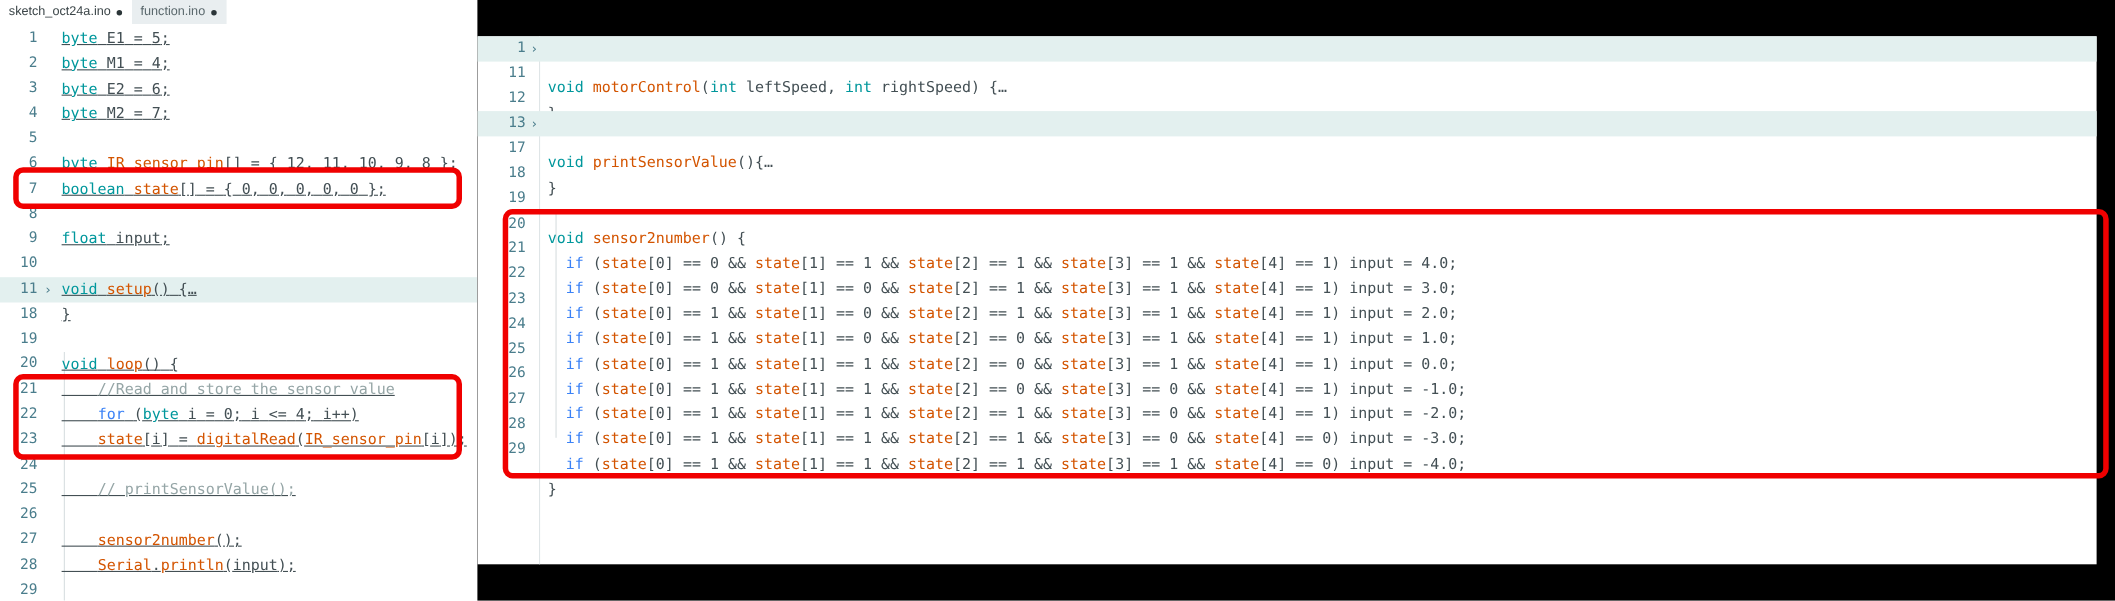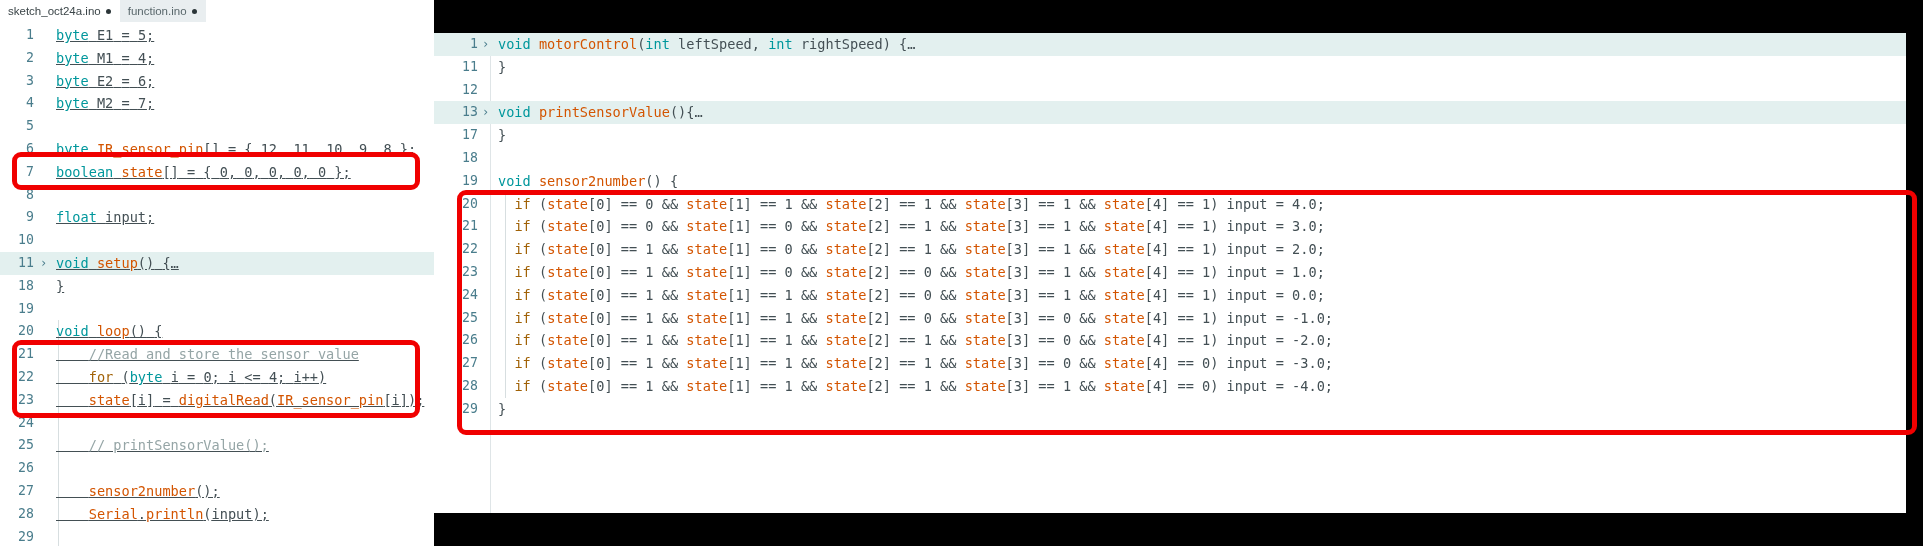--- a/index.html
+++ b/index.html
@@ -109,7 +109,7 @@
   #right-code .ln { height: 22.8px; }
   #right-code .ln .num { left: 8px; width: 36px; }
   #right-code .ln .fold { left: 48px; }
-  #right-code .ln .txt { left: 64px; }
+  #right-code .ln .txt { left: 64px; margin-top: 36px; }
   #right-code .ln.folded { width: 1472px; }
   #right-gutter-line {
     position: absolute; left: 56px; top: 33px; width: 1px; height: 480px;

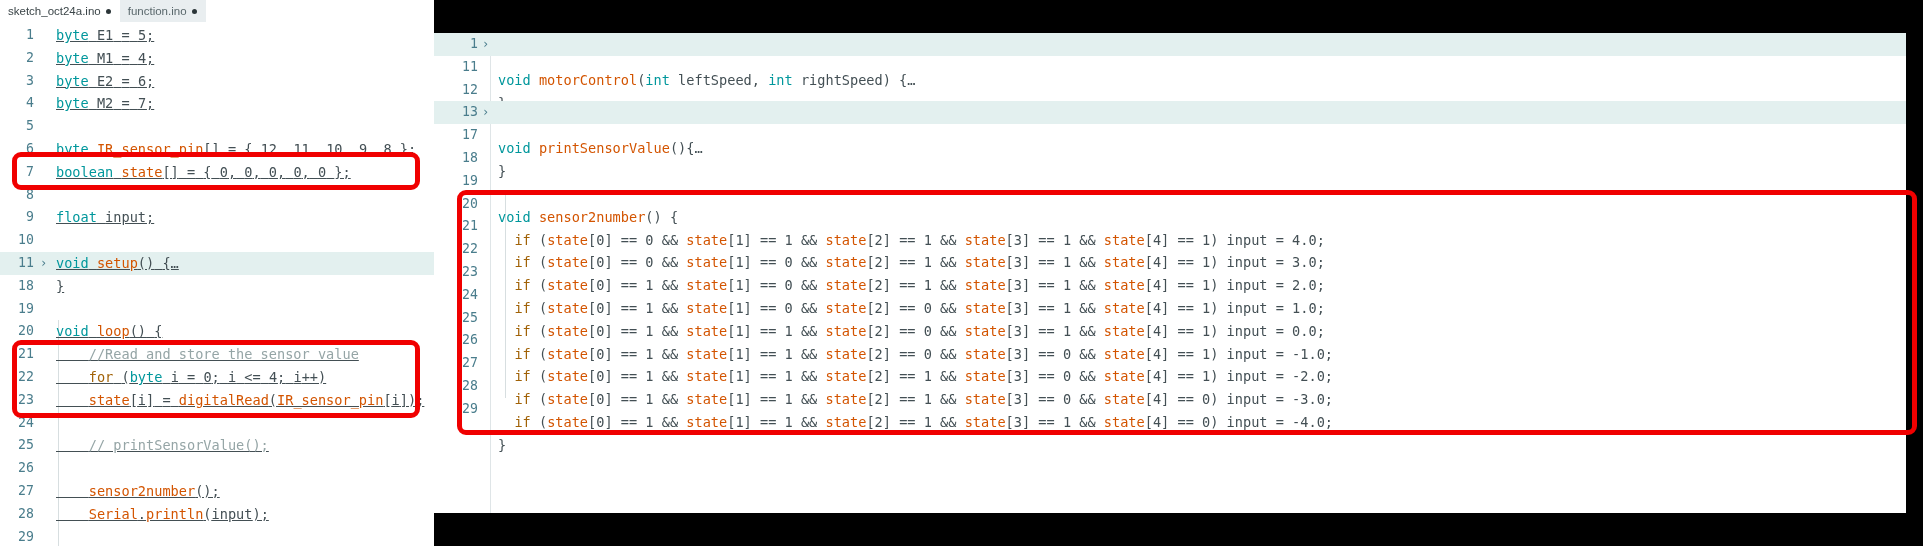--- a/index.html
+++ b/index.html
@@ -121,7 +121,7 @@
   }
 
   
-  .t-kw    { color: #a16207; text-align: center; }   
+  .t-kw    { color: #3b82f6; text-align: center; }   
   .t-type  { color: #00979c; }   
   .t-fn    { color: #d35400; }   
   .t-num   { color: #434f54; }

•••••

# [Try it]
The expected result is every line above containing the string "height".

# [Task answer]
   #right-code .ln { height: 22.8px; }
     position: absolute; left: 56px; top: 33px; width: 1px; height: 480px;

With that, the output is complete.